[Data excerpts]
^^^^^^^^^^^^^^^^

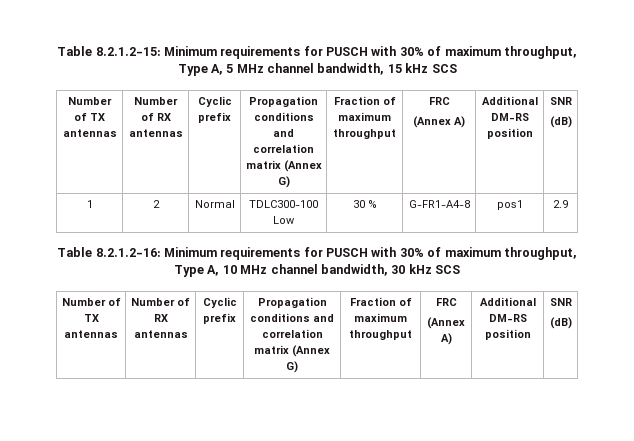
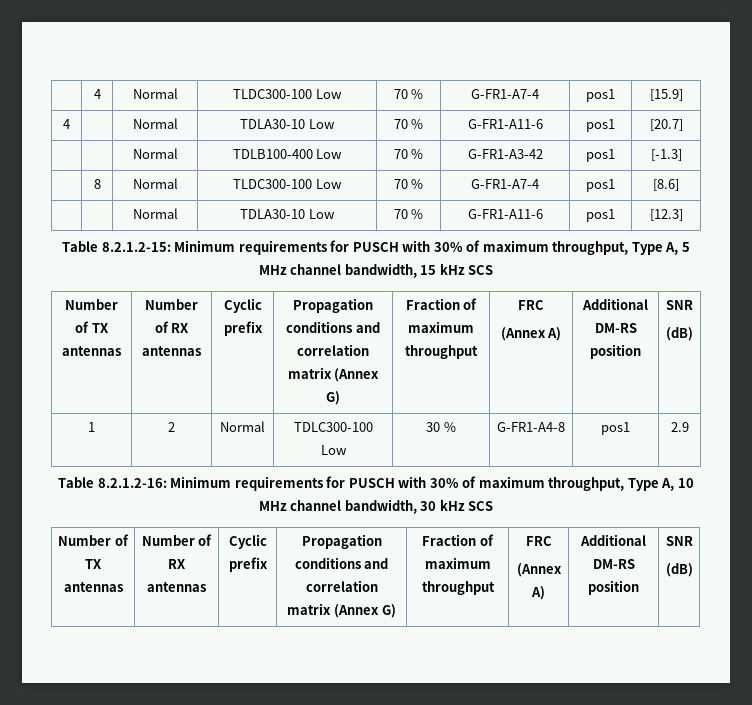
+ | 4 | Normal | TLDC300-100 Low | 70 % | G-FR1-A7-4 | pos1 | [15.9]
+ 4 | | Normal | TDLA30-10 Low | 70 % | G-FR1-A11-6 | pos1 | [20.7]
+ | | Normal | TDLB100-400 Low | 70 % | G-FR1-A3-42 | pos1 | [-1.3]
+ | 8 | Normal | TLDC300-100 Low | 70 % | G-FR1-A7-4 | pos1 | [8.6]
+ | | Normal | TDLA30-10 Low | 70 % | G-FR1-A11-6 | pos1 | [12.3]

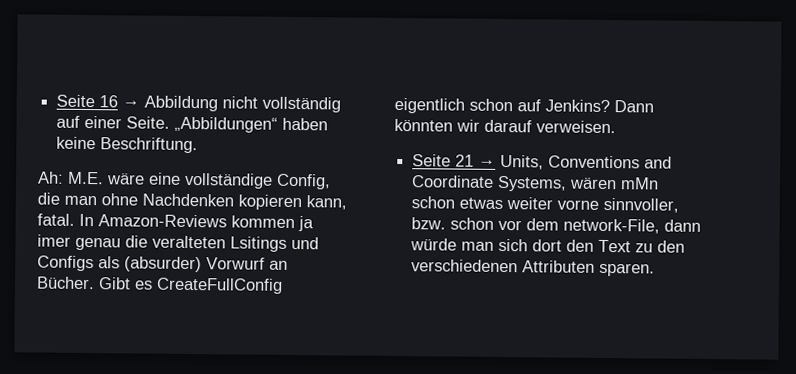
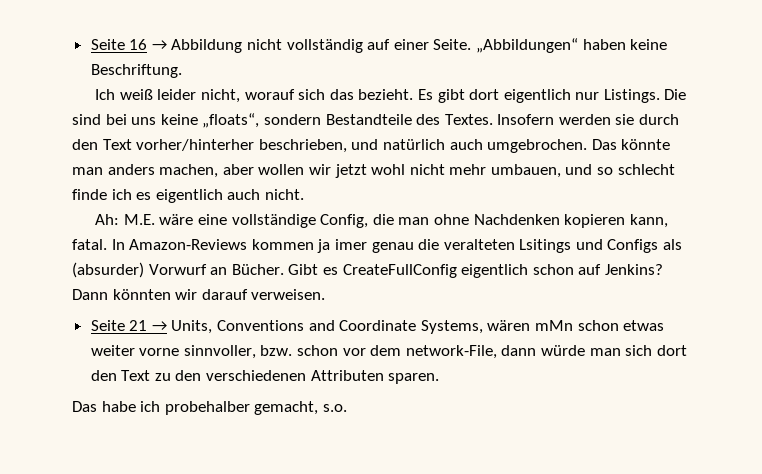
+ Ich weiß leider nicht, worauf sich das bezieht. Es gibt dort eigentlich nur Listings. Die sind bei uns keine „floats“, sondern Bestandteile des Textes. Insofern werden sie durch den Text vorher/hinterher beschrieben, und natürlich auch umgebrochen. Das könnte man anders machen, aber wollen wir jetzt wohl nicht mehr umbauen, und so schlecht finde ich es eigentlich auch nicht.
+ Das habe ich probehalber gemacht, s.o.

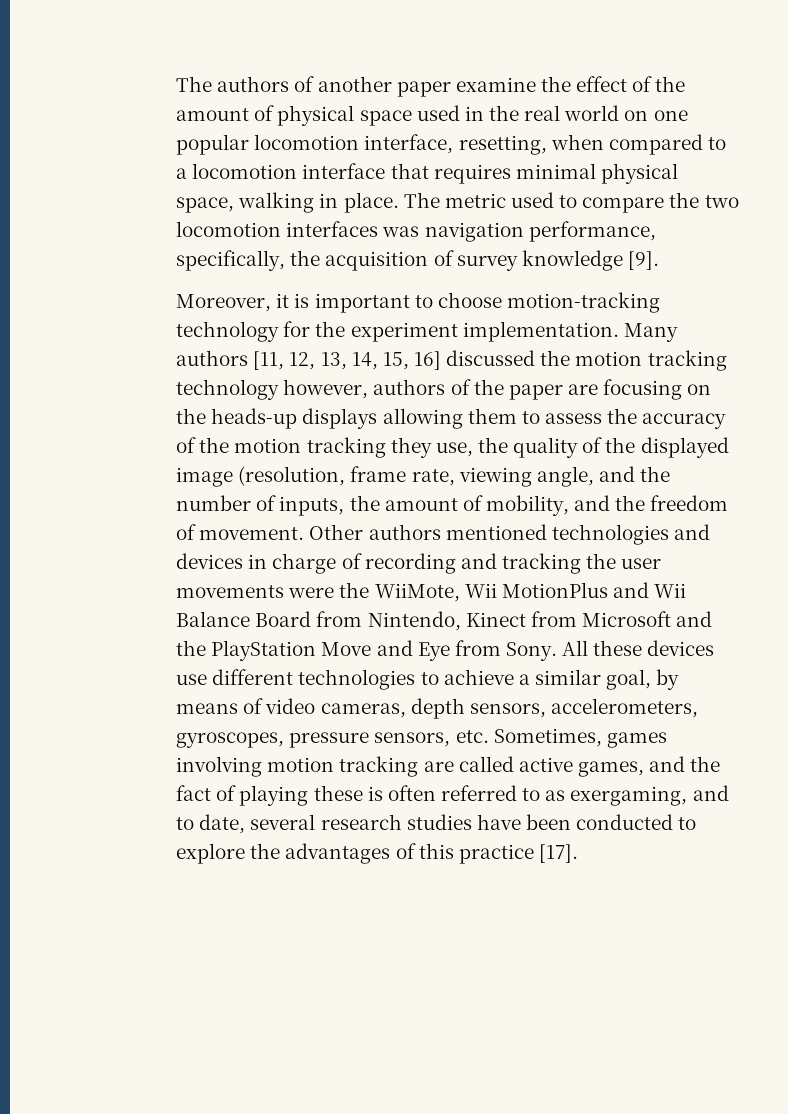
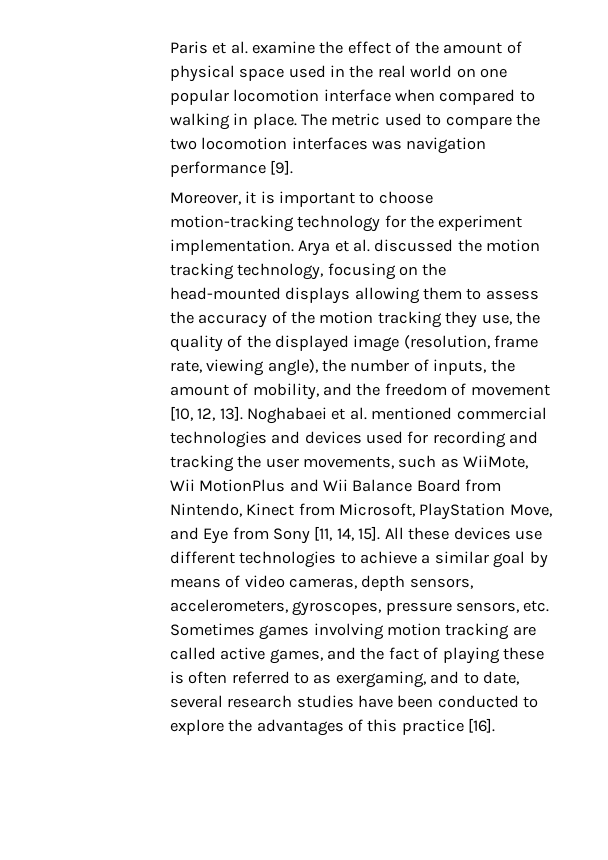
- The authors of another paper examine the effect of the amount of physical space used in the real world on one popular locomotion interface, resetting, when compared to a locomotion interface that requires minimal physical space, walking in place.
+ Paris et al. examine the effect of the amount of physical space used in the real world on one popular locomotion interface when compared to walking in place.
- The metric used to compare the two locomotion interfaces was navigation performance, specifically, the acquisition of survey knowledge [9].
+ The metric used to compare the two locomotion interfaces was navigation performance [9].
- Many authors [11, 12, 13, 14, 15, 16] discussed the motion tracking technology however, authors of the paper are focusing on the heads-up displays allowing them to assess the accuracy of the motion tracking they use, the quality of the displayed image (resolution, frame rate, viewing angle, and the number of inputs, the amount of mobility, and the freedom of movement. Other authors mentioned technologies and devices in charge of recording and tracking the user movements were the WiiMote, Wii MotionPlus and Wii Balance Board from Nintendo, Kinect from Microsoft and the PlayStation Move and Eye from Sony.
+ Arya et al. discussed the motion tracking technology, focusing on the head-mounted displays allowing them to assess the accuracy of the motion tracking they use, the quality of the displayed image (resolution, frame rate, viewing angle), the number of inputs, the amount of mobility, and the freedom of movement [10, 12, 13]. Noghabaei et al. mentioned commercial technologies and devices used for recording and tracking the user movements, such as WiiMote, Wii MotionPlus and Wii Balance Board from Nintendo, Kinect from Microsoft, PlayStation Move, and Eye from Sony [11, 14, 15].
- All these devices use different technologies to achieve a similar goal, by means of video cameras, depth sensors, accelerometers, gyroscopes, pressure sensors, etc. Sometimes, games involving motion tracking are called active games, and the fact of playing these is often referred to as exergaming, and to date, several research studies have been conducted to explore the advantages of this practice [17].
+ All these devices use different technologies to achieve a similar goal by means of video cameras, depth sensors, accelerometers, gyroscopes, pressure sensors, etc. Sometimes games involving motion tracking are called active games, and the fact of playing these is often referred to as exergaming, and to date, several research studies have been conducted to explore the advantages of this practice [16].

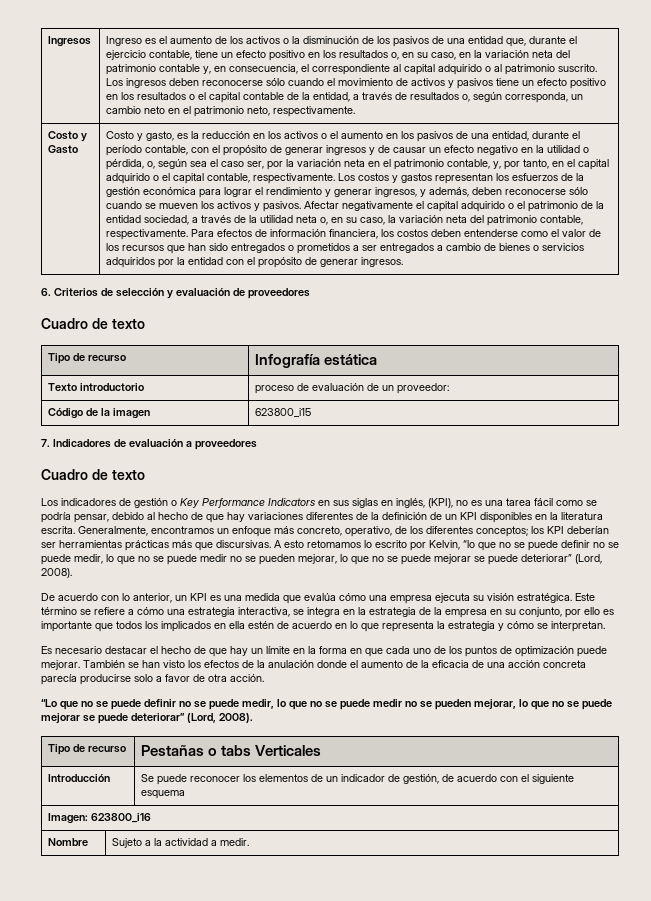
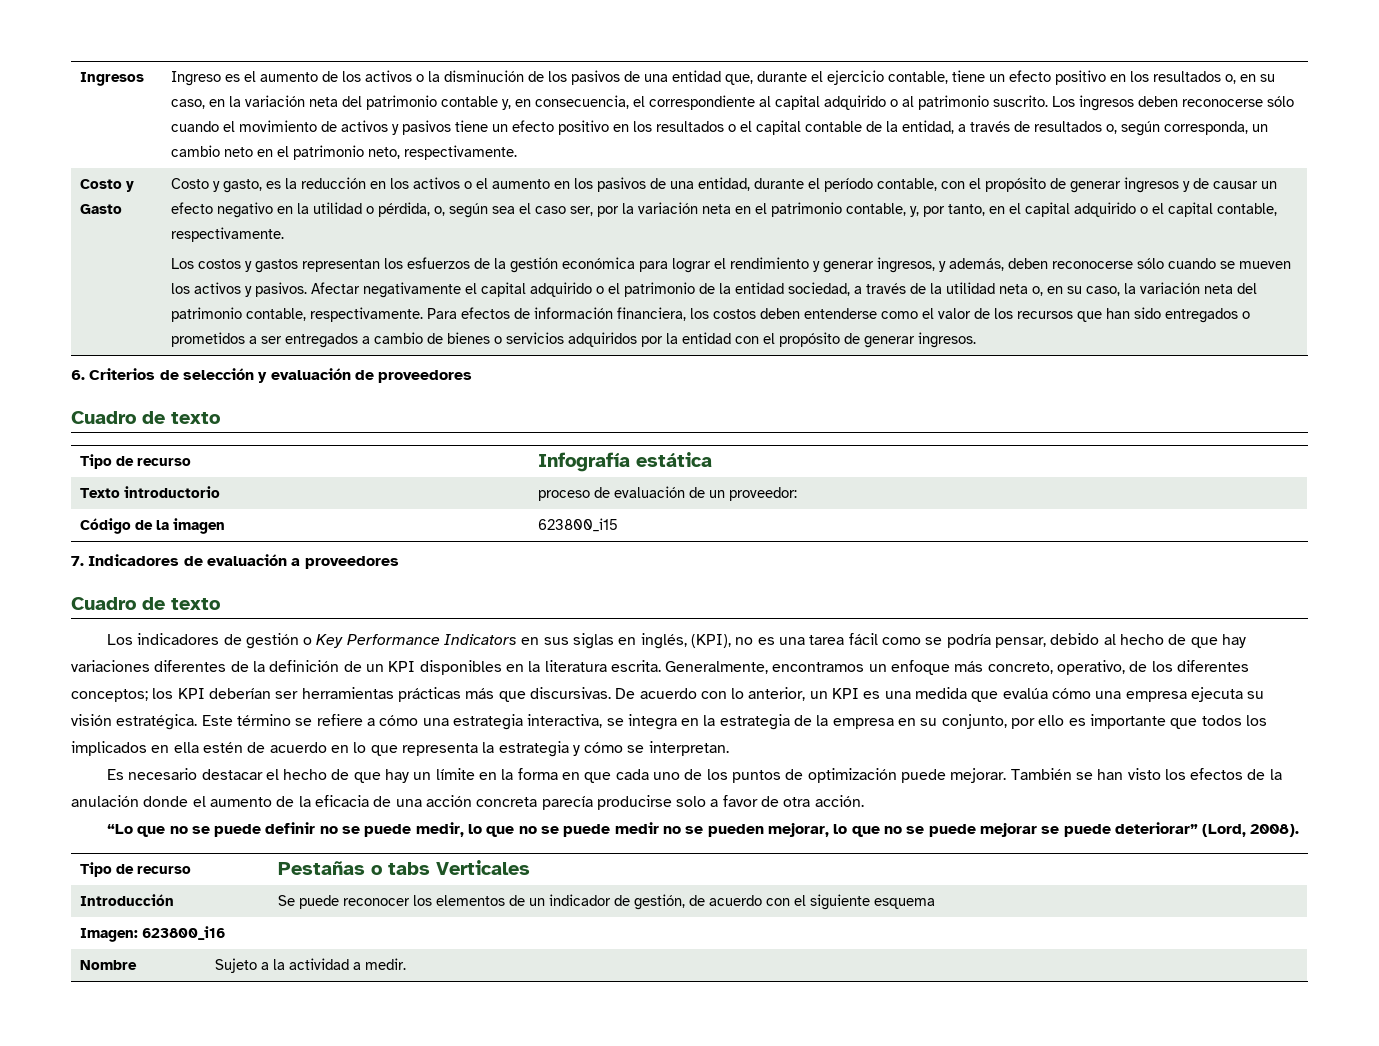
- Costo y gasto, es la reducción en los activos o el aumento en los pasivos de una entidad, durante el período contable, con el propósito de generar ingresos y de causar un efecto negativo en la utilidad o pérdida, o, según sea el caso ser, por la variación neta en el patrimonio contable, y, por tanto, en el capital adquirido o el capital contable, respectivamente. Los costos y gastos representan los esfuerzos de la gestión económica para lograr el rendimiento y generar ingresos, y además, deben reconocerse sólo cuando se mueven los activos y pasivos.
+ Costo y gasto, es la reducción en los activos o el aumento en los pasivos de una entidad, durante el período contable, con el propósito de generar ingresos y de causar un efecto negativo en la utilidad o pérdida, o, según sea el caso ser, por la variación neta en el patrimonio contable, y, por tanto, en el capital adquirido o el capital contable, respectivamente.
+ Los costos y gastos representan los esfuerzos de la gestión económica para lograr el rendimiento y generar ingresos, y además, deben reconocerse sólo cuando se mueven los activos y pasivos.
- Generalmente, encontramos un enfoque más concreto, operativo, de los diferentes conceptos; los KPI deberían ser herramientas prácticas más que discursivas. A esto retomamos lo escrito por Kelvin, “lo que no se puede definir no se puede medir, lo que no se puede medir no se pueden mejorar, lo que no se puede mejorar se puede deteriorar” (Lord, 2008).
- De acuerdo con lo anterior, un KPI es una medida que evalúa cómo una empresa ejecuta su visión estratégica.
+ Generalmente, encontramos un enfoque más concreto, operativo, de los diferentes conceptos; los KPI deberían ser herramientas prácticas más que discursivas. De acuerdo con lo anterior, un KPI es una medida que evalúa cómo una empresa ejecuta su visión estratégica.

^^^^^^^^^^^^^^^^

The expected output is every line of the data, unchanged, with the pictures skipped.

+ | 4 | Normal | TLDC300-100 Low | 70 % | G-FR1-A7-4 | pos1 | [15.9]
+ 4 | | Normal | TDLA30-10 Low | 70 % | G-FR1-A11-6 | pos1 | [20.7]
+ | | Normal | TDLB100-400 Low | 70 % | G-FR1-A3-42 | pos1 | [-1.3]
+ | 8 | Normal | TLDC300-100 Low | 70 % | G-FR1-A7-4 | pos1 | [8.6]
+ | | Normal | TDLA30-10 Low | 70 % | G-FR1-A11-6 | pos1 | [12.3]

+ Ich weiß leider nicht, worauf sich das bezieht. Es gibt dort eigentlich nur Listings. Die sind bei uns keine „floats“, sondern Bestandteile des Textes. Insofern werden sie durch den Text vorher/hinterher beschrieben, und natürlich auch umgebrochen. Das könnte man anders machen, aber wollen wir jetzt wohl nicht mehr umbauen, und so schlecht finde ich es eigentlich auch nicht.
+ Das habe ich probehalber gemacht, s.o.

- The authors of another paper examine the effect of the amount of physical space used in the real world on one popular locomotion interface, resetting, when compared to a locomotion interface that requires minimal physical space, walking in place.
+ Paris et al. examine the effect of the amount of physical space used in the real world on one popular locomotion interface when compared to walking in place.
- The metric used to compare the two locomotion interfaces was navigation performance, specifically, the acquisition of survey knowledge [9].
+ The metric used to compare the two locomotion interfaces was navigation performance [9].
- Many authors [11, 12, 13, 14, 15, 16] discussed the motion tracking technology however, authors of the paper are focusing on the heads-up displays allowing them to assess the accuracy of the motion tracking they use, the quality of the displayed image (resolution, frame rate, viewing angle, and the number of inputs, the amount of mobility, and the freedom of movement. Other authors mentioned technologies and devices in charge of recording and tracking the user movements were the WiiMote, Wii MotionPlus and Wii Balance Board from Nintendo, Kinect from Microsoft and the PlayStation Move and Eye from Sony.
+ Arya et al. discussed the motion tracking technology, focusing on the head-mounted displays allowing them to assess the accuracy of the motion tracking they use, the quality of the displayed image (resolution, frame rate, viewing angle), the number of inputs, the amount of mobility, and the freedom of movement [10, 12, 13]. Noghabaei et al. mentioned commercial technologies and devices used for recording and tracking the user movements, such as WiiMote, Wii MotionPlus and Wii Balance Board from Nintendo, Kinect from Microsoft, PlayStation Move, and Eye from Sony [11, 14, 15].
- All these devices use different technologies to achieve a similar goal, by means of video cameras, depth sensors, accelerometers, gyroscopes, pressure sensors, etc. Sometimes, games involving motion tracking are called active games, and the fact of playing these is often referred to as exergaming, and to date, several research studies have been conducted to explore the advantages of this practice [17].
+ All these devices use different technologies to achieve a similar goal by means of video cameras, depth sensors, accelerometers, gyroscopes, pressure sensors, etc. Sometimes games involving motion tracking are called active games, and the fact of playing these is often referred to as exergaming, and to date, several research studies have been conducted to explore the advantages of this practice [16].

- Costo y gasto, es la reducción en los activos o el aumento en los pasivos de una entidad, durante el período contable, con el propósito de generar ingresos y de causar un efecto negativo en la utilidad o pérdida, o, según sea el caso ser, por la variación neta en el patrimonio contable, y, por tanto, en el capital adquirido o el capital contable, respectivamente. Los costos y gastos representan los esfuerzos de la gestión económica para lograr el rendimiento y generar ingresos, y además, deben reconocerse sólo cuando se mueven los activos y pasivos.
+ Costo y gasto, es la reducción en los activos o el aumento en los pasivos de una entidad, durante el período contable, con el propósito de generar ingresos y de causar un efecto negativo en la utilidad o pérdida, o, según sea el caso ser, por la variación neta en el patrimonio contable, y, por tanto, en el capital adquirido o el capital contable, respectivamente.
+ Los costos y gastos representan los esfuerzos de la gestión económica para lograr el rendimiento y generar ingresos, y además, deben reconocerse sólo cuando se mueven los activos y pasivos.
- Generalmente, encontramos un enfoque más concreto, operativo, de los diferentes conceptos; los KPI deberían ser herramientas prácticas más que discursivas. A esto retomamos lo escrito por Kelvin, “lo que no se puede definir no se puede medir, lo que no se puede medir no se pueden mejorar, lo que no se puede mejorar se puede deteriorar” (Lord, 2008).
- De acuerdo con lo anterior, un KPI es una medida que evalúa cómo una empresa ejecuta su visión estratégica.
+ Generalmente, encontramos un enfoque más concreto, operativo, de los diferentes conceptos; los KPI deberían ser herramientas prácticas más que discursivas. De acuerdo con lo anterior, un KPI es una medida que evalúa cómo una empresa ejecuta su visión estratégica.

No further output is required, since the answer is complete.